The most consequential ad of this round is a first-of-its-kind one in Alaska, where Republican nominee Nick Begich did not run an ad during this cycle’s primary. This ad, which is paid for by both the committee and Begich’s campaign, goes after incumbent Rep. Mary Peltola (D., Alaska) for “voting like she lives in San Francisco, not out here.”
Will Reinert, the NRCC’s national press secretary, told the Reporter that their ads are focusing on the “extreme Democrats [who] locked arms with the radical left to make families’ lives more expensive and less safe,” adding that “Americans cannot afford to double down on Democrats’ dangerous plans for the country.”
In California, the committee is going up with an ad targeting Democrat Adam Gray for his vote to “raise your gas tax by 43 percent.” According to the Tax Foundation, California has America’s highest gas tax. Gray is running in a tossup race against Rep. John Duarte (R., Calif.). “Politician Adam Gray: rhymes with pay, as in 43 percent more in taxes at the pump,” the narrator notes.

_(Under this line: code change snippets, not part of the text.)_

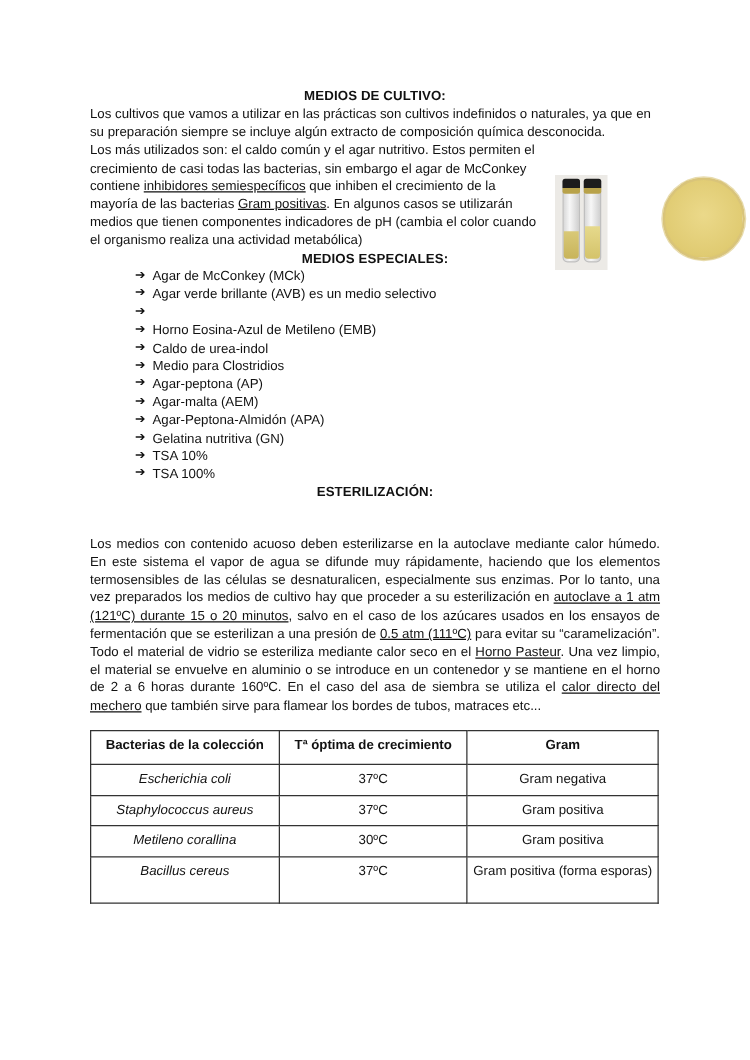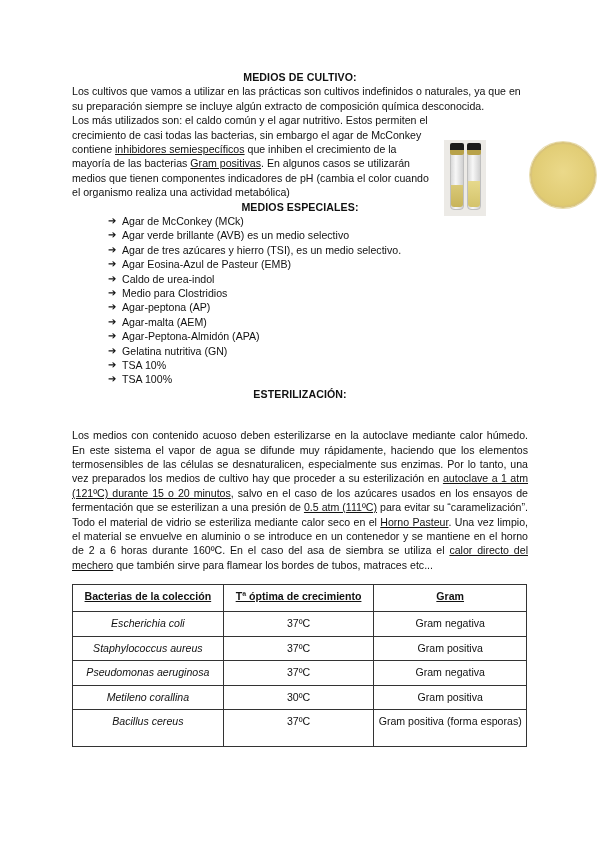--- a/index.html
+++ b/index.html
@@ -66,7 +66,6 @@
       </li>
     <li>
         <span class="arrow">➔</span>
-        <span>Agar de tres azúcares y hierro (TSI), es un medio selectivo.</span>
       </li>
     <li>
         <span class="arrow">➔</span>

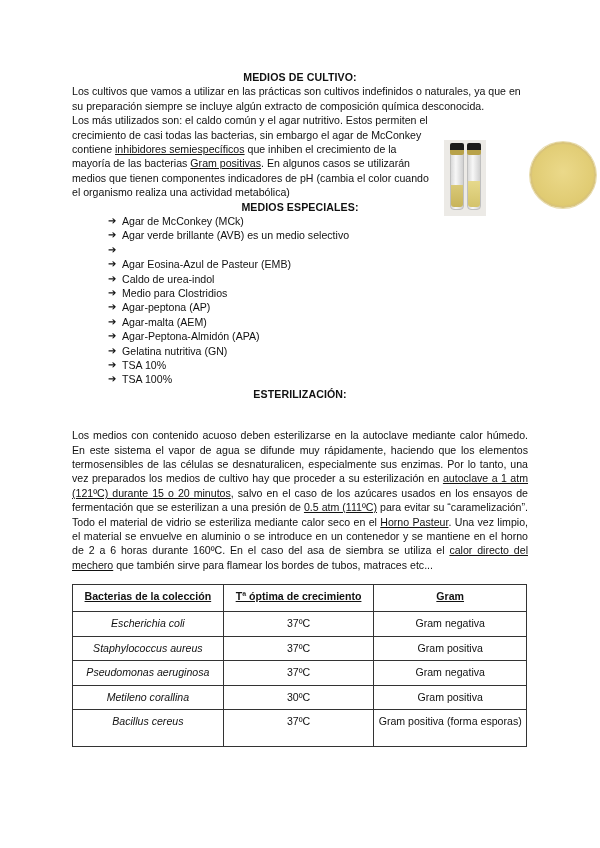--- a/index.html
+++ b/index.html
@@ -69,7 +69,7 @@
       </li>
     <li>
         <span class="arrow">➔</span>
-        <span>Agar Eosina-Azul de Pasteur (EMB)</span>
+        <span>Horno Eosina-Azul de Metileno (EMB)</span>
       </li>
     <li>
         <span class="arrow">➔</span>

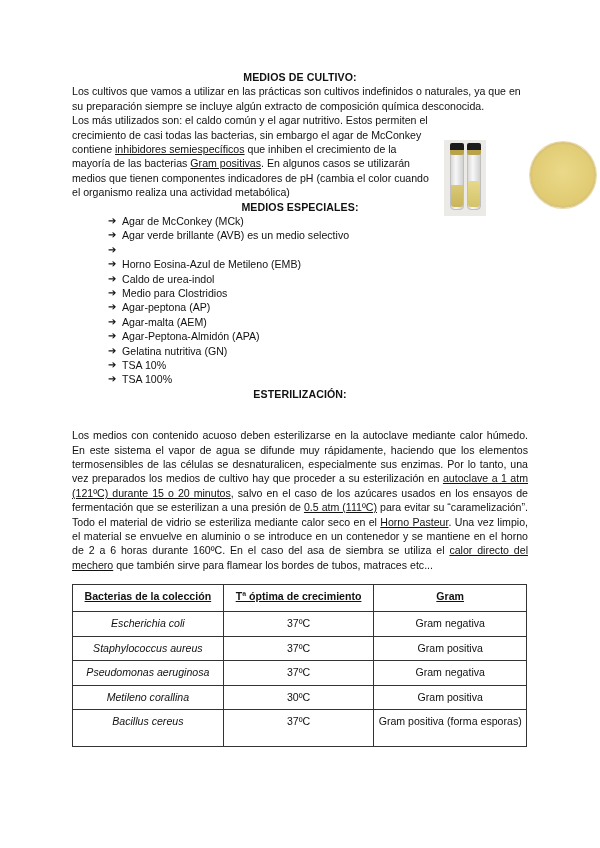--- a/index.html
+++ b/index.html
@@ -24,7 +24,7 @@
     .arrow { width: 14px; display: inline-block; font-size: 10px; }
     table { border-collapse: collapse; position: absolute; left: 72px; top: 584px; width: 455px; font-size: 10.6px; }
     td, th { border: 1.5px solid #333; text-align: center; vertical-align: top; padding: 5px 4px 5px 4px; line-height: 13px; }
-    th { font-weight: bold; height: 27px; text-decoration: underline; }
+    th { font-weight: bold; height: 27px; }
     td { height: 24.5px; }
     td.sp { font-style: italic; }
     col.c1 { width: 151px; } col.c2 { width: 151px; } col.c3 { width: 153px; }

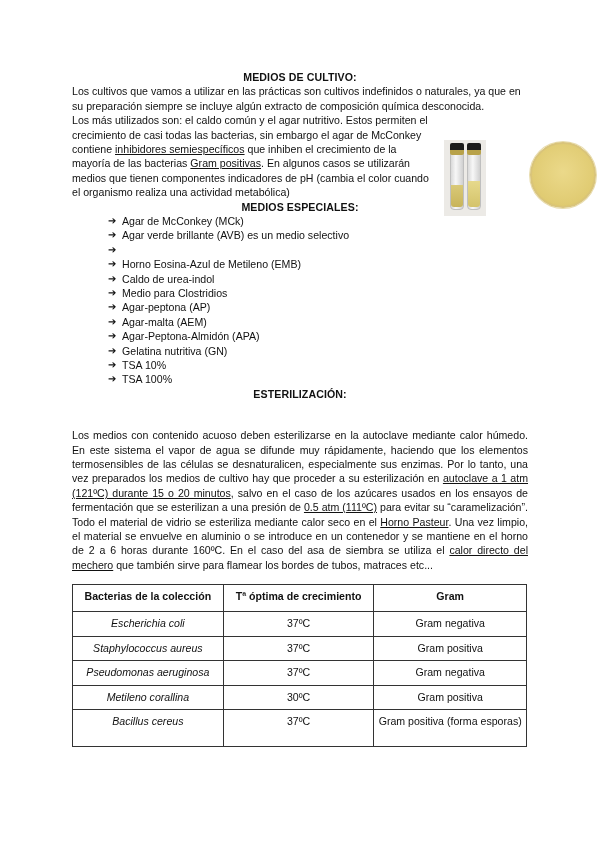--- a/index.html
+++ b/index.html
@@ -134,11 +134,6 @@
       <td>Gram positiva</td>
     </tr>
     <tr>
-      <td class="sp">Pseudomonas aeruginosa</td>
-      <td>37ºC</td>
-      <td>Gram negativa</td>
-    </tr>
-    <tr>
       <td class="sp">Metileno corallina</td>
       <td>30ºC</td>
       <td>Gram positiva</td>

In Washington’s 3rd District, the NRCC is going on the offense, with an ad targeting Rep. Marie Gluesenkamp Perez (D, Wash.), warning that she “ignored our border crisis” and that she is “wrong on fentanyl.” Gluesenkamp Perez’s own words feature prominently in the committee’s ad.
“Like, nobody stays awake at night worrying about the southern border,” she says — twice in the 30 second ad.
The ads are part of a nationwide ad buy that includes ads targeting Reps. Vicente Gonzalez (D., Texas), Matt Cartwright (D., Pa.), and Jared Golden (D., Maine). One ad also goes after Democrat Kristen McDonald Rivet, who is running in an open seat in Michigan. The NRCC is running another to boost Rep. Don Bacon (R., Neb.) in his reelection, arguing that his Democratic opponent, Tony Vargas, is the “favorite politician” of criminals.
Vargas’s allies recently were caught in a failed attempt to recruit a third-party candidate to siphon votes away from Bacon, suggesting that they are not confident that Vargas can prevail in a one-on-one matchup. Bacon defeated Vargas in 2022, and the Democrats’ attempted reliance on a third-party vote sink is the latest in what he described to the Reporter as “their ends justify the means tactics.”
“Tony Vargas and the national Democrats stole my private military information, then emails from constituents protected by the Privacy Act, and [then played] ‘swamp games’ by bringing in third party candidates,” he said.
In June, the NRCC announced its first round of independent expenditure spending — which totaled over $45 million.